If the utterance of the user of which the priority is the highest
ends, the processor may then select a user that has the next
highest priority. For example, if a voice has not been uttered from
the selected user during a specified time period, the processor may
determine that the utterance of the selected user ends and may
select another user.
[0068] The processor may perform voice recognition by using a voice
signal on which noise canceling is performed. The processor may
change the voice signal into a text. For example, the processor may
change the voice signal into the text by using a speech to text
(STT) algorithm. The processor may recognize a user intention by
analyzing the text. For example, the processor may perform natural
language understanding (NLU) and dialog management (DM) on the
text. The processor may search for or generate information
(hereinafter referred to as "feedback information") corresponding
to a user's intention included in the recognized voice. The
feedback information may include various types of content, e.g.,
text, audio, an image, etc.
[0069] At least some of the above-mentioned voice recognizing
processes and the above-mentioned feedback providing processes may
be performed by an external electronic device (e.g., a server). For
example, the processor may send the voice signal, on which the
noise canceling is performed, to an external server and may receive
text corresponding to the voice signal from the external server. As
another example, the processor may send the text to the external
server and may receive the feedback information corresponding to
the text from the external server.
[0070] The processor may indicate which of a plurality of users
located around the electronic device is selected (or which user
voice is being recognized). For example, the electronic device may
include a plurality of light emitting diodes (LEDs) arranged to
correspond to directions that the plurality of microphones 211 to
218 face, and the processor may turn on an LED corresponding to the
direction on which the selected user is currently located.
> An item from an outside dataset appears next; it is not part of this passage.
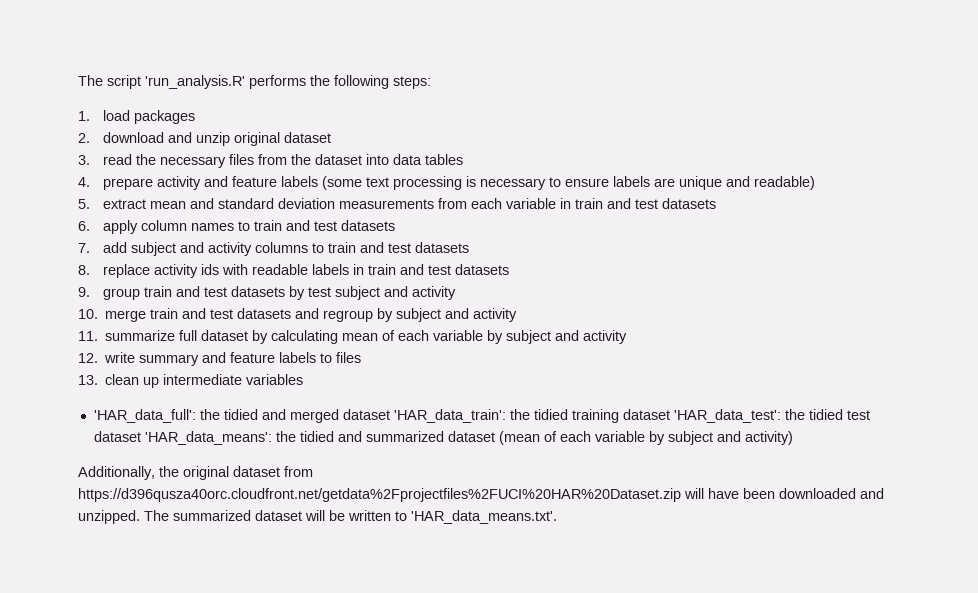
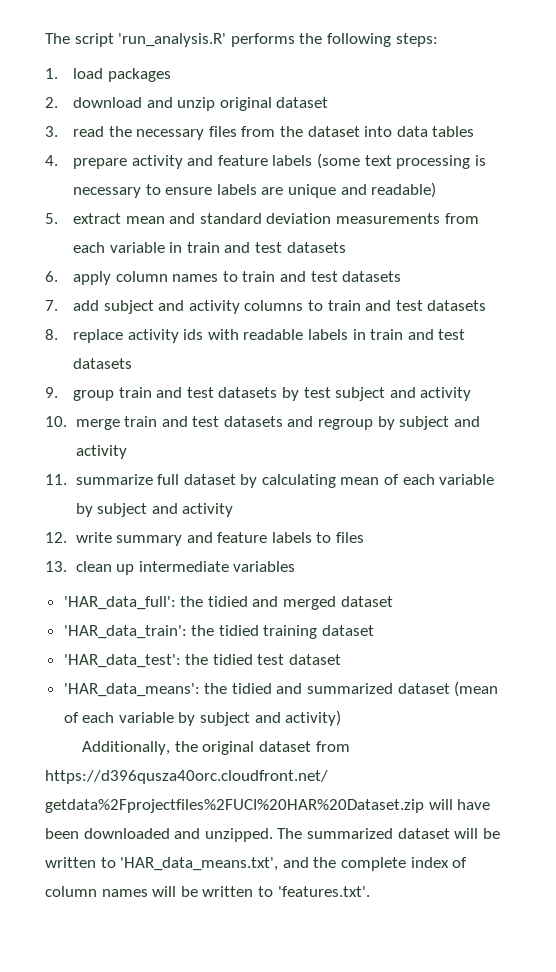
(390, 414) none -> (393, 601) //
(670, 414) none -> (375, 630) //
(141, 436) none -> (342, 659) //
[411,510,557,524] 'HAR_data_means.txt'. -> [120,857,468,871] [45,886,370,897] 'HAR_data_means.txt', and the complete index of column names will be written to 'features.txt'.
[0071] FIG. 5 illustrates a user interface, according to an
embodiment of the present disclosure. Specifically, a processor of
an electronic device may display the user interface indicating
which of a plurality of users located around the electronic device
is selected.
[0072] Referring to FIG. 5, the user interface includes a first
object 50 indicating the electronic device, a second object 51
indicating a first user, and a third object 53 indicating a second
user. If the first user and the second user are sensed by a sensor
module, the processor may display the second object 51 and the
third object 53, which correspond to the sensed users, in the user
interface. If the user moves, the processor may change and display
locations of the first object 50 and the third object 53, such that
the locations correspond to movement of the user.
[0073] Referring to FIG. 5, the user interface includes a fourth
object 55 indicating an area in which the electronic device will
recognize the first user's voice, and a fifth object 57 indicating
an area in which the electronic device will recognize the second
user's voice.
[0074] An area in which the electronic device will recognize a
voice may be determined by a location of the user. If the location
of the user is changed, the area in which the electronic device
will recognize the voice may also be changed.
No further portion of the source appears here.